WORK REQUIRED: With the pictures set aside, write out all of the data exactly as it stands.

Screenshot and code edit data
=-=-=-=-=
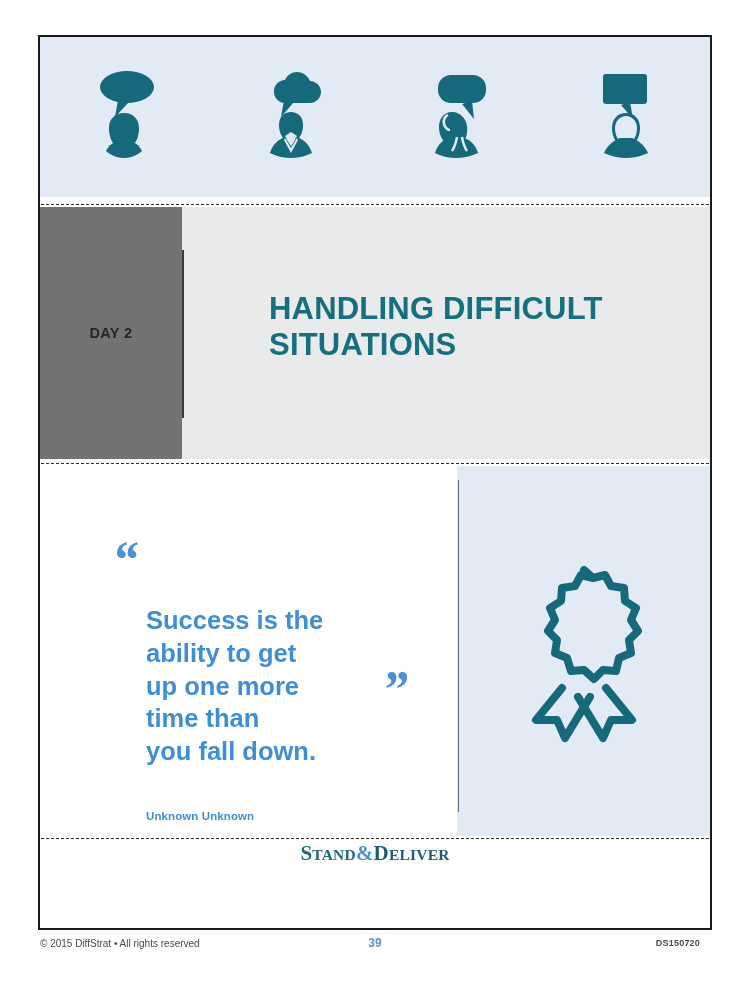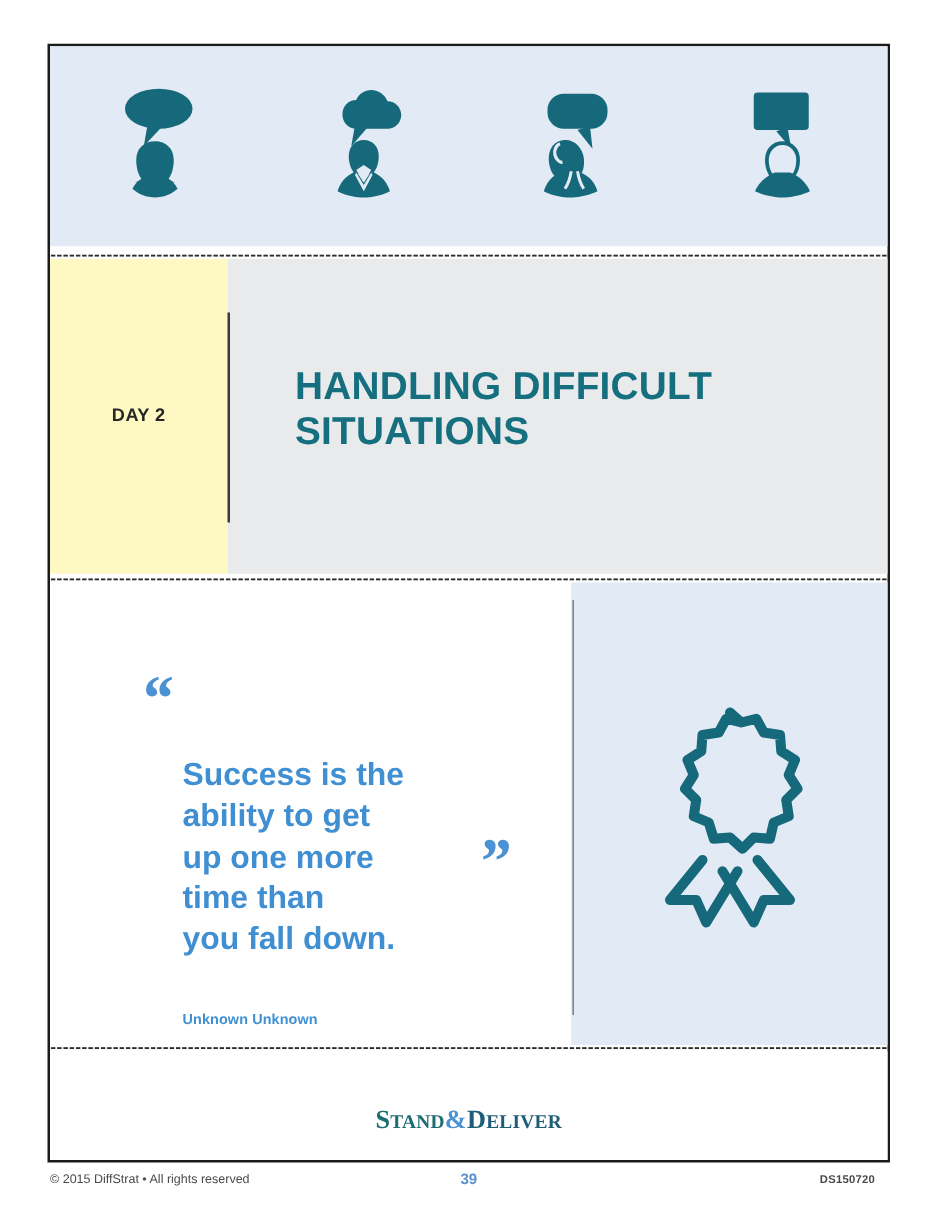--- a/index.html
+++ b/index.html
@@ -306,7 +306,7 @@
     <div id="title-panel"></div>
     <div id="day-label">DAY 2</div>
     <div id="title-rule"></div>
-    <div id="slide-title" style="white-space:pre-line;">HANDLING DIFFICULT
+    <div id="slide-title" style="white-space:pre-line;margin-left:33px;">HANDLING DIFFICULT
 SITUATIONS</div>
   </div>
 

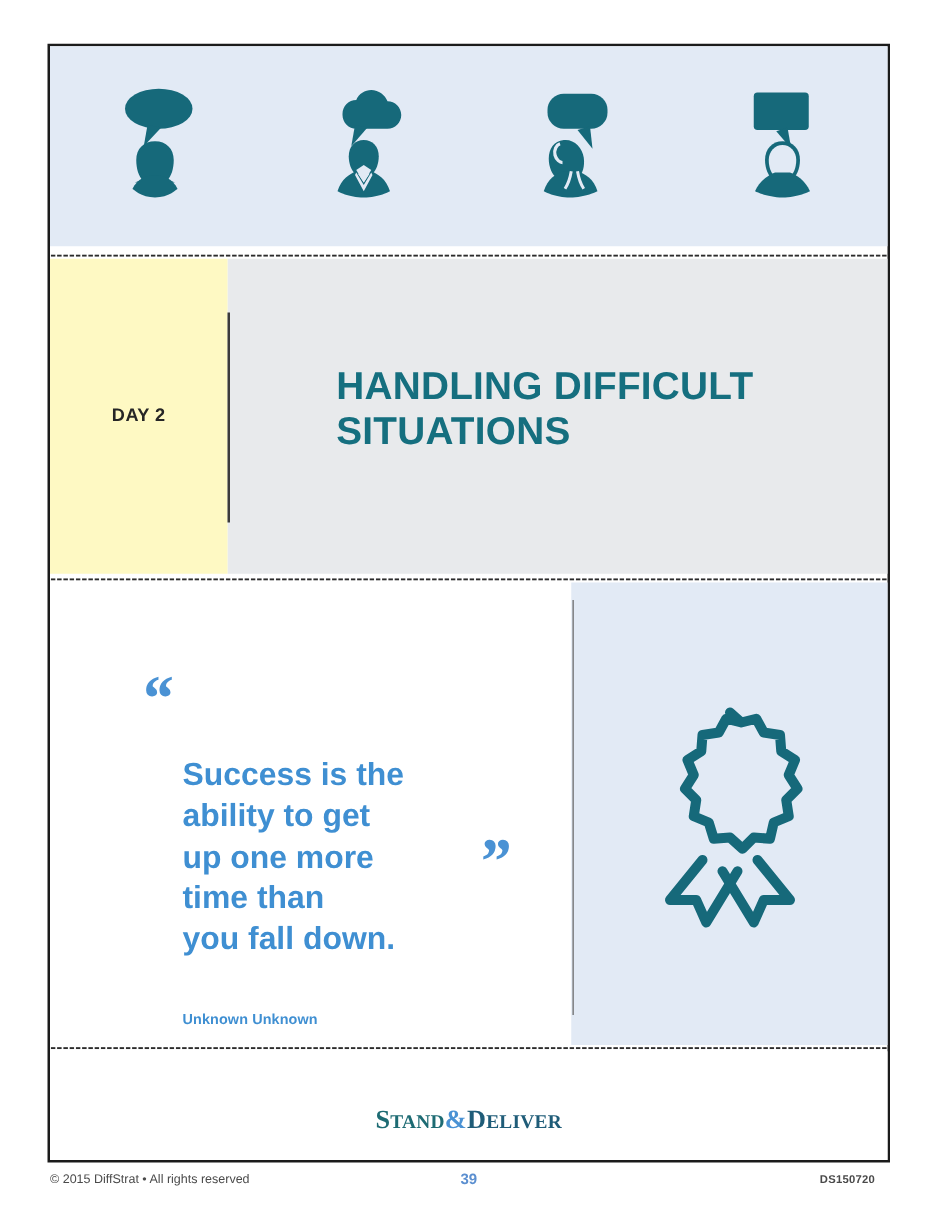--- a/index.html
+++ b/index.html
@@ -89,7 +89,7 @@
     font-weight: bold;
     letter-spacing: 0.4px;
     color: #262626;
-    background: #fef9c3;
+    background: #737373;
   }
   #title-rule {
     position: absolute;

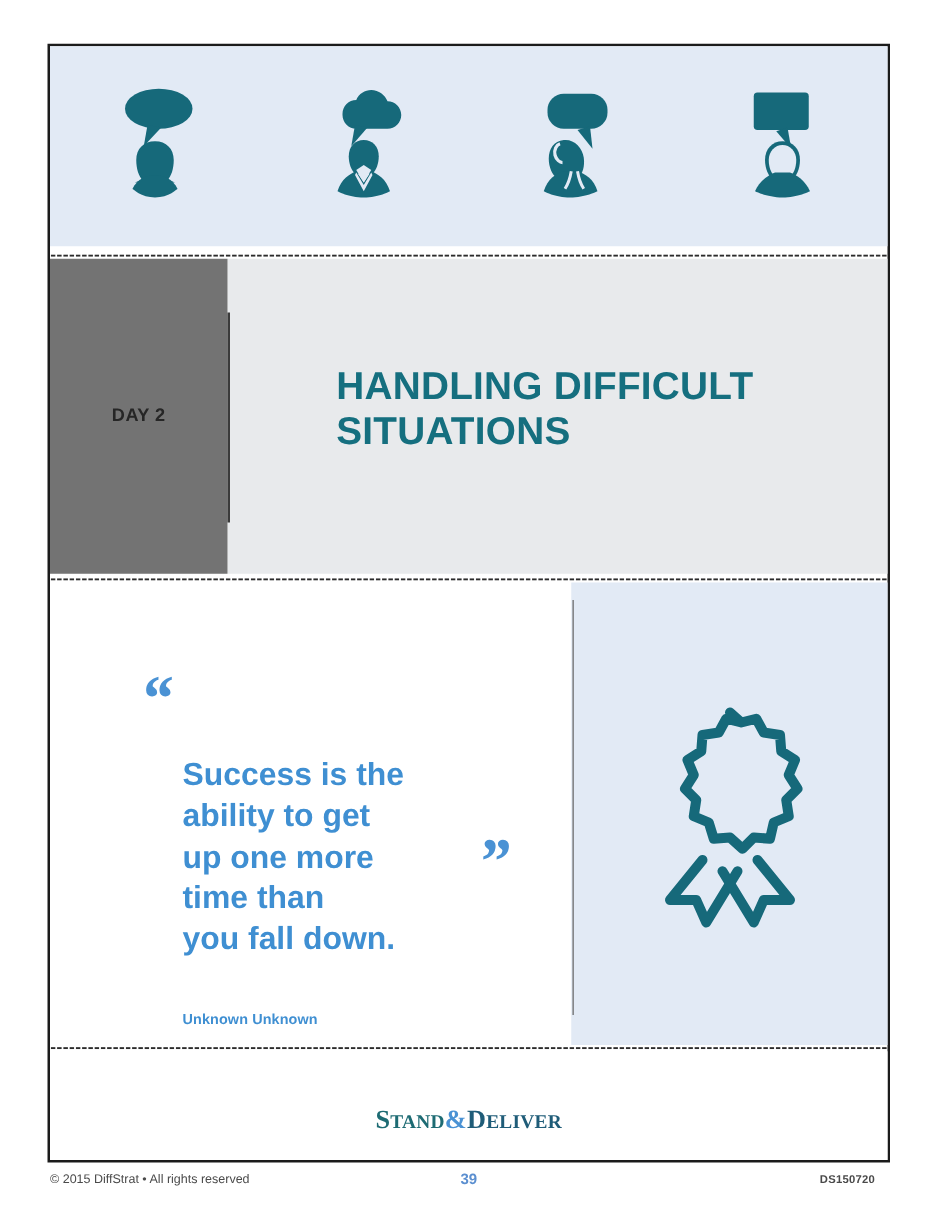--- a/index.html
+++ b/index.html
@@ -200,7 +200,6 @@
     justify-content: center;
   }
   #brand-logo {
-    margin-top: 42px;
     font-family: "Liberation Serif", serif;
     font-weight: bold;
     letter-spacing: 0.2px;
=-=-=-=-=
TASK SOLUTION:
--- a/index.html
+++ b/index.html
@@ -306,7 +306,7 @@
     <div id="title-panel"></div>
     <div id="day-label">DAY 2</div>
     <div id="title-rule"></div>
-    <div id="slide-title" style="white-space:pre-line;">HANDLING DIFFICULT
+    <div id="slide-title" style="white-space:pre-line;margin-left:33px;">HANDLING DIFFICULT
 SITUATIONS</div>
   </div>
 

--- a/index.html
+++ b/index.html
@@ -89,7 +89,7 @@
     font-weight: bold;
     letter-spacing: 0.4px;
     color: #262626;
-    background: #fef9c3;
+    background: #737373;
   }
   #title-rule {
     position: absolute;

--- a/index.html
+++ b/index.html
@@ -200,7 +200,6 @@
     justify-content: center;
   }
   #brand-logo {
-    margin-top: 42px;
     font-family: "Liberation Serif", serif;
     font-weight: bold;
     letter-spacing: 0.2px;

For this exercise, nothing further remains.